▶ [What is expected]:
Line by line, the data below should be set down unchanged, with images excluded.

▶ [Source material]:

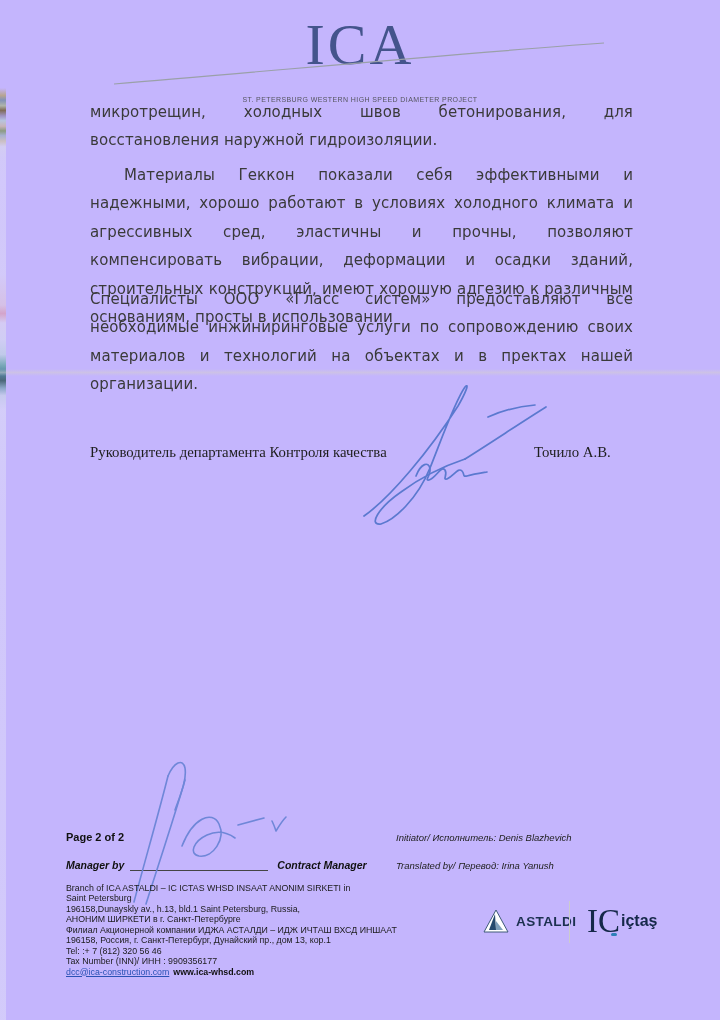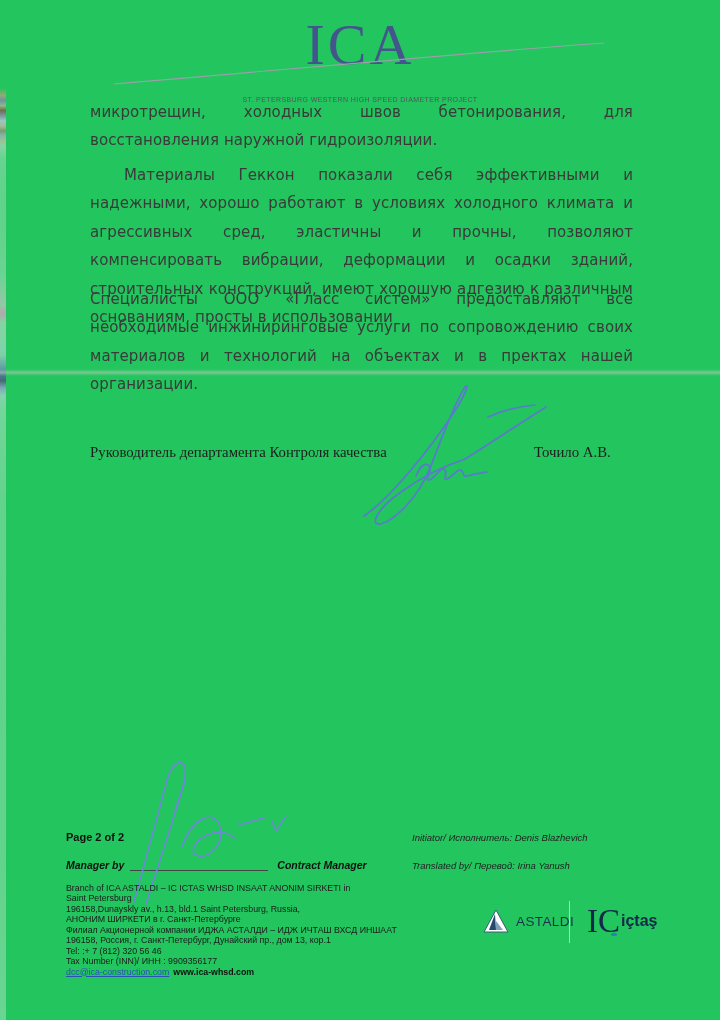"ICA" .page { background: #22c55e -> #c4b5fd }
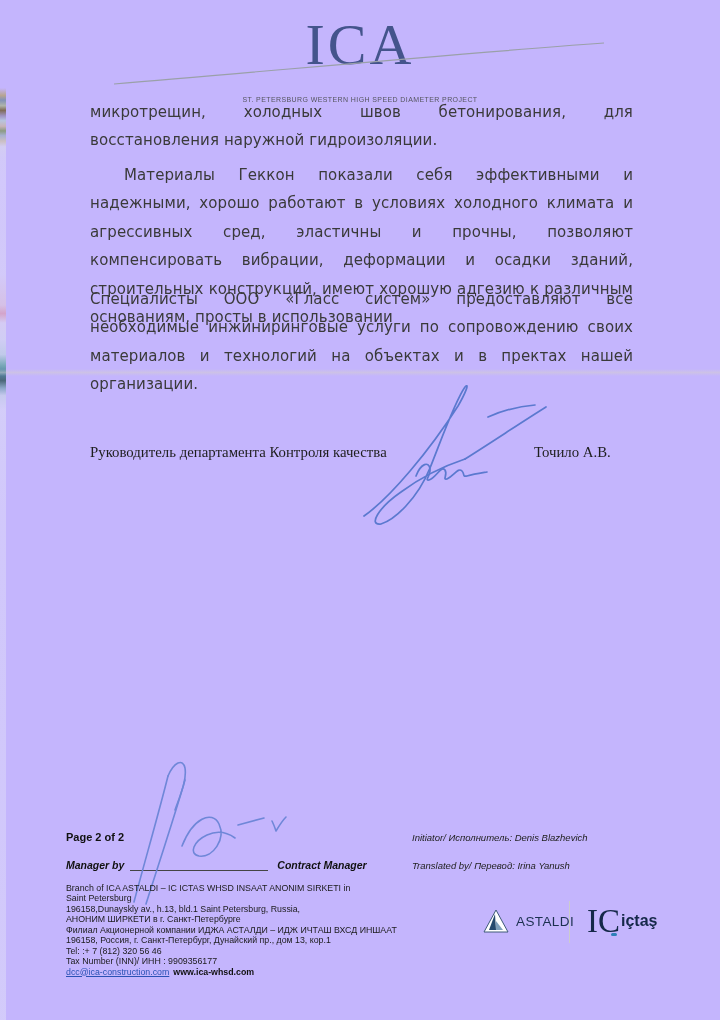"Initiator/ Исполнитель: Denis Blazhevich" .right-col { left: 412px -> 396px }
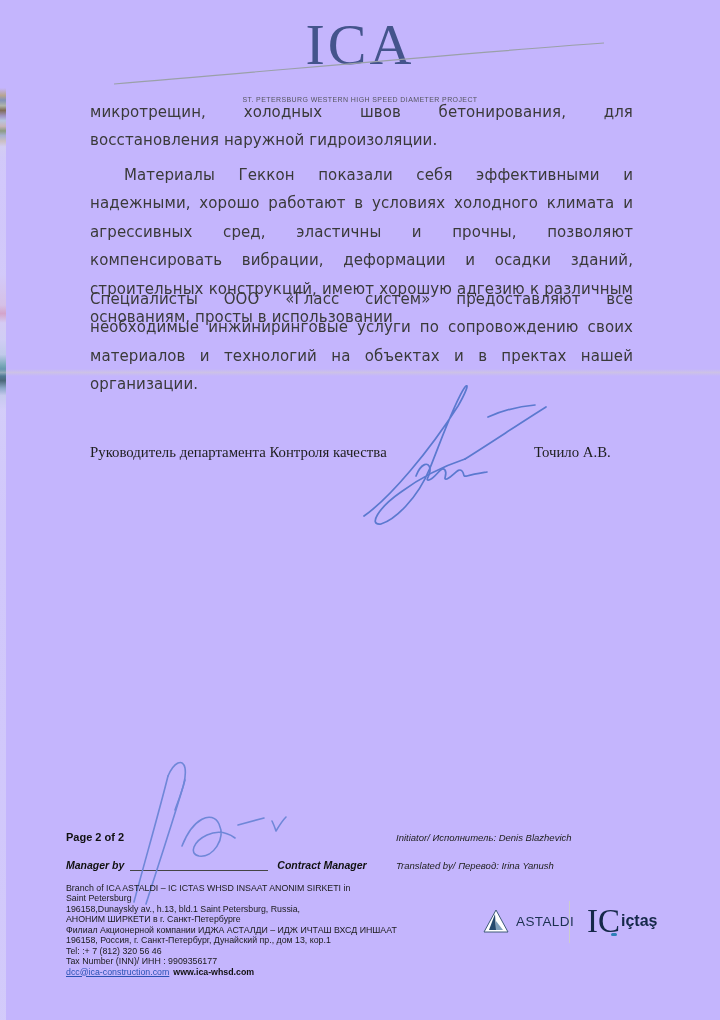"ASTALDI" .astaldi-word { font-weight: 400 -> 700 }
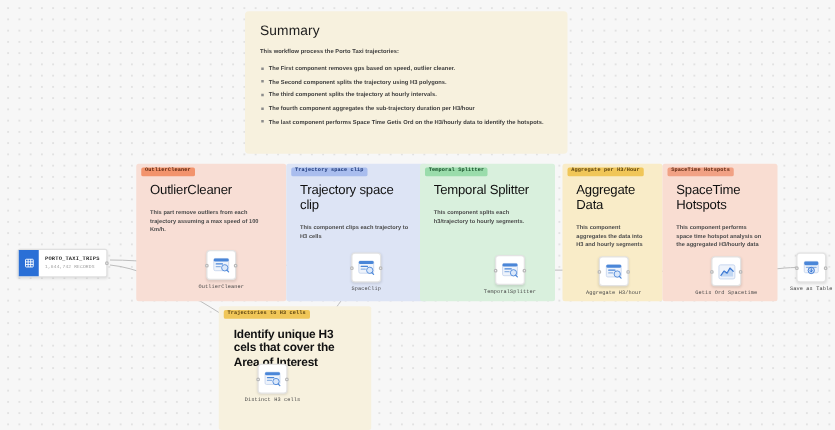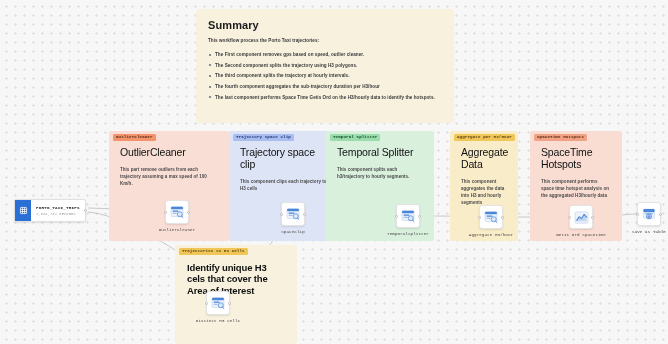"Summary" .summary h1 { font-weight: 700 -> 400 }
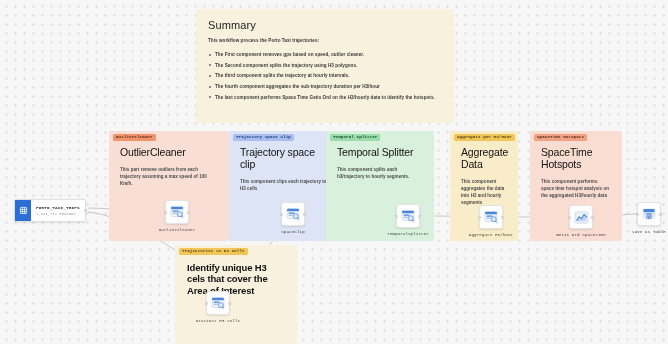"Temporal Splitter" div.group { left: 326px -> 336px }
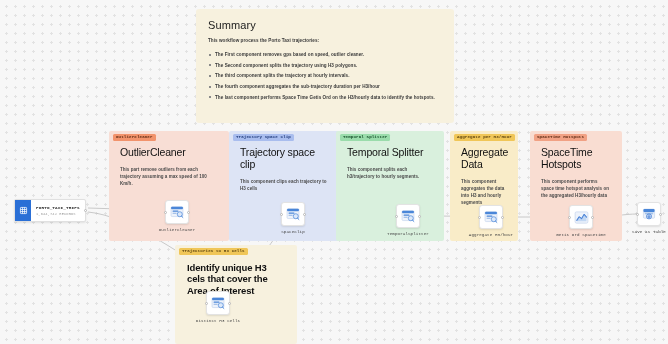"Aggregate Data" div.group { width: 68px -> 80px }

▶ [Output below]:
"ICA" .page { background: #22c55e -> #c4b5fd }
"Initiator/ Исполнитель: Denis Blazhevich" .right-col { left: 412px -> 396px }
"ASTALDI" .astaldi-word { font-weight: 400 -> 700 }
"Summary" .summary h1 { font-weight: 700 -> 400 }
"Temporal Splitter" div.group { left: 326px -> 336px }
"Aggregate Data" div.group { width: 68px -> 80px }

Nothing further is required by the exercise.